[Before-and-after change data]
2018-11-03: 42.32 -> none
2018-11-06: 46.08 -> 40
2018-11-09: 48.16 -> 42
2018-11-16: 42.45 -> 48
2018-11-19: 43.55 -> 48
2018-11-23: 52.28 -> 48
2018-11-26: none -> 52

Work required
Quote all of the entries verbatim.

Result of the task
2018-11-03: 42.32 -> none
2018-11-06: 46.08 -> 40
2018-11-09: 48.16 -> 42
2018-11-16: 42.45 -> 48
2018-11-19: 43.55 -> 48
2018-11-23: 52.28 -> 48
2018-11-26: none -> 52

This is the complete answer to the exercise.